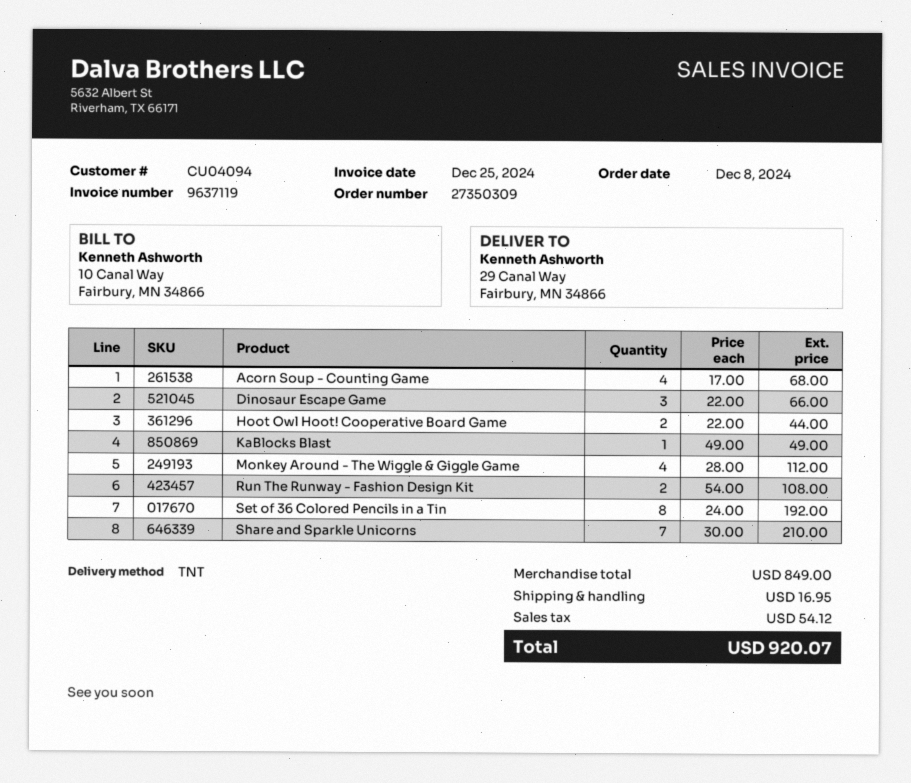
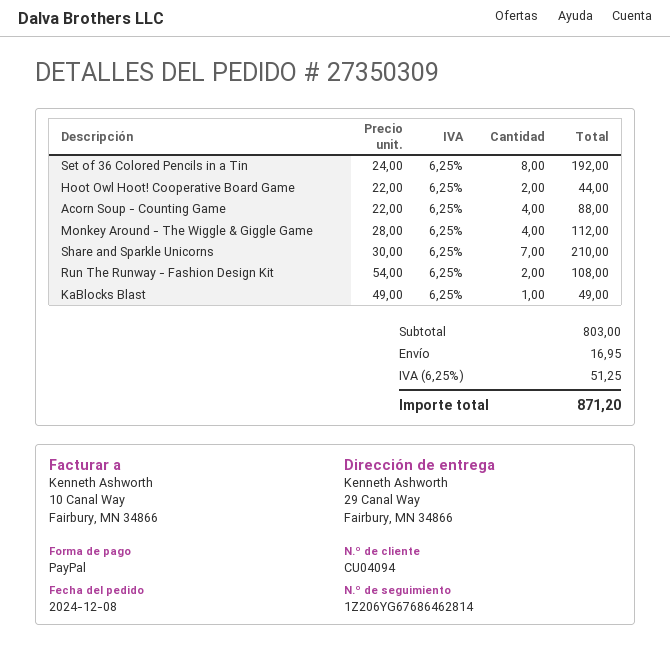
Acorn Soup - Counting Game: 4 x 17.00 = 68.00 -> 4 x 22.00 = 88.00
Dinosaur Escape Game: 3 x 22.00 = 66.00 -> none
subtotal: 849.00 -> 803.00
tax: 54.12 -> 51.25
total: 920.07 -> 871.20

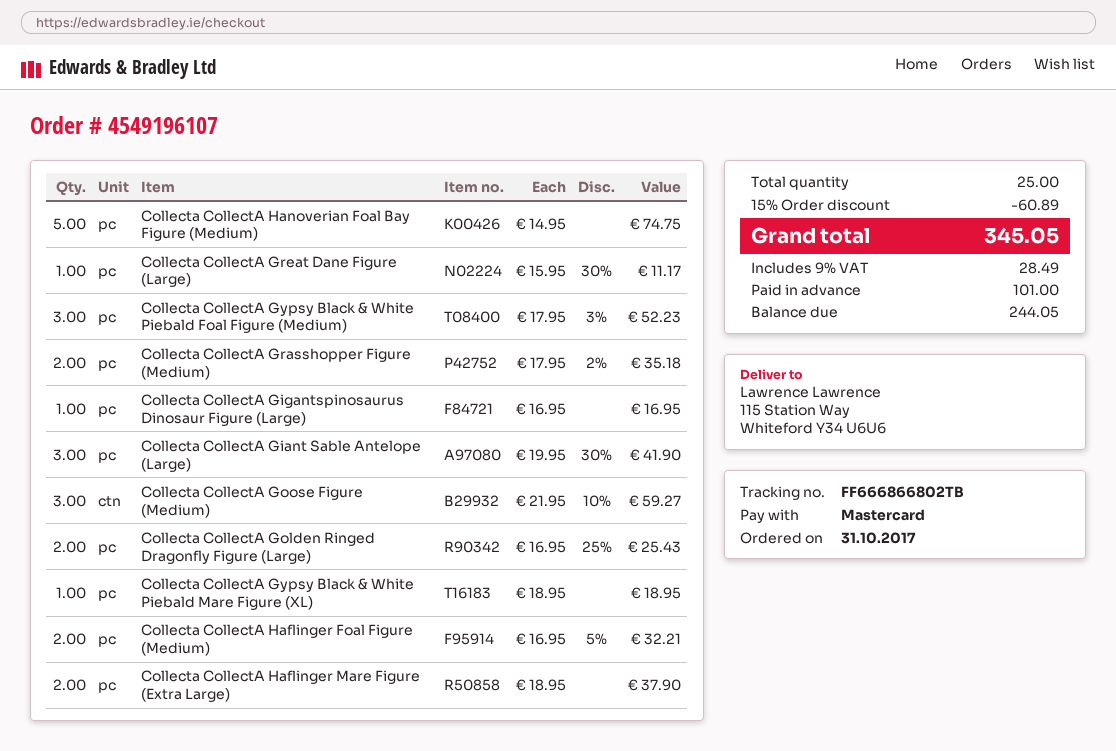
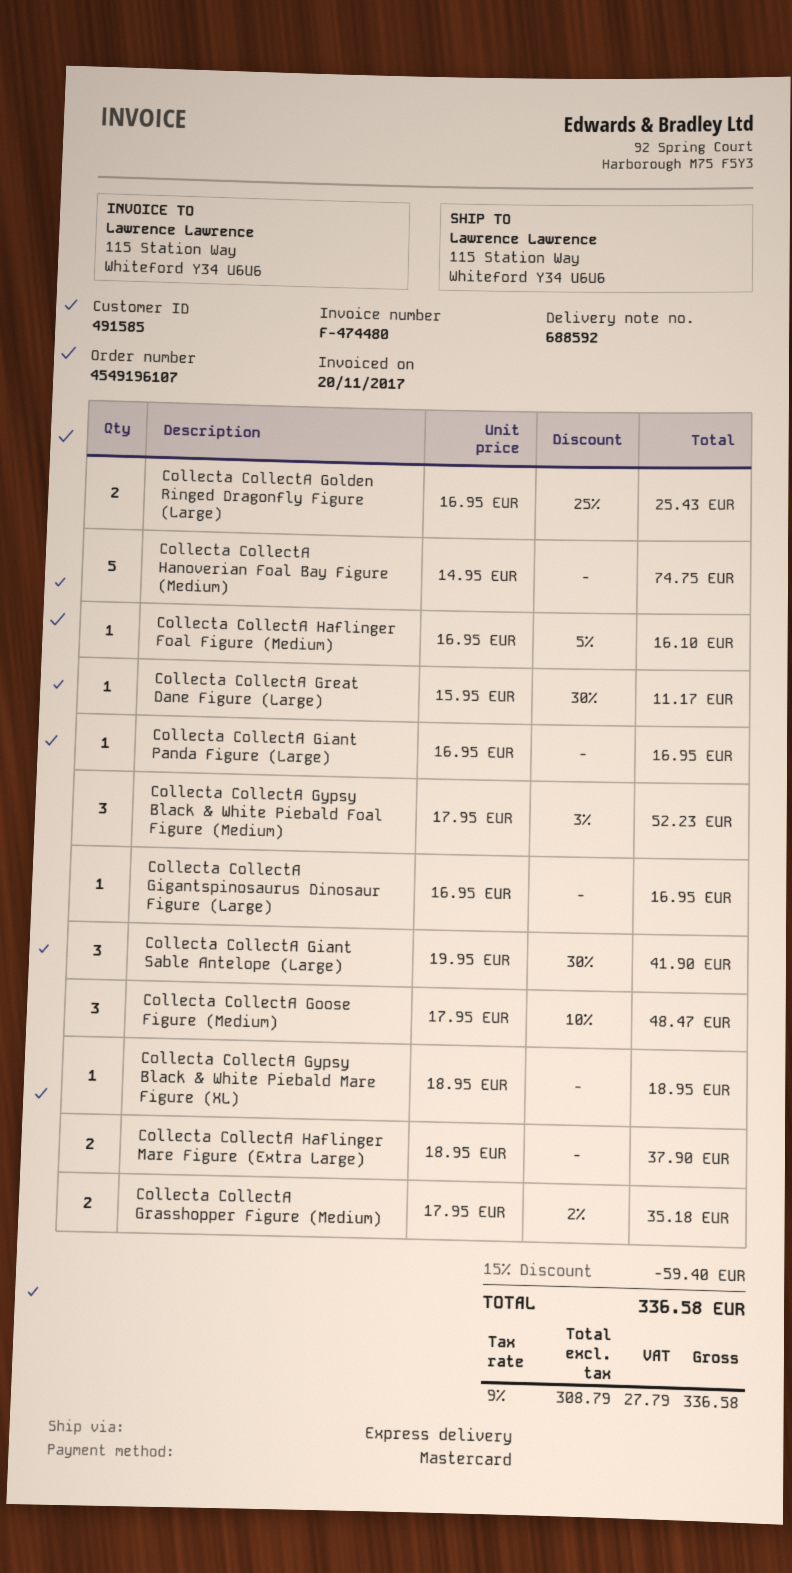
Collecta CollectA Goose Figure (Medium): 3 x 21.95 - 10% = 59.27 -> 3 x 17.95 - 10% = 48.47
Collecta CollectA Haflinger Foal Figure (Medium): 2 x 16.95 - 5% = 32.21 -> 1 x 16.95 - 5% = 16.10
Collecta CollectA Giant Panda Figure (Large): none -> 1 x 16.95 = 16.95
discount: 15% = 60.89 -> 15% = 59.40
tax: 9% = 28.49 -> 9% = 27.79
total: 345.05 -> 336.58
——
Above are the records; return them exactly, minus the pictures.

Acorn Soup - Counting Game: 4 x 17.00 = 68.00 -> 4 x 22.00 = 88.00
Dinosaur Escape Game: 3 x 22.00 = 66.00 -> none
subtotal: 849.00 -> 803.00
tax: 54.12 -> 51.25
total: 920.07 -> 871.20

Collecta CollectA Goose Figure (Medium): 3 x 21.95 - 10% = 59.27 -> 3 x 17.95 - 10% = 48.47
Collecta CollectA Haflinger Foal Figure (Medium): 2 x 16.95 - 5% = 32.21 -> 1 x 16.95 - 5% = 16.10
Collecta CollectA Giant Panda Figure (Large): none -> 1 x 16.95 = 16.95
discount: 15% = 60.89 -> 15% = 59.40
tax: 9% = 28.49 -> 9% = 27.79
total: 345.05 -> 336.58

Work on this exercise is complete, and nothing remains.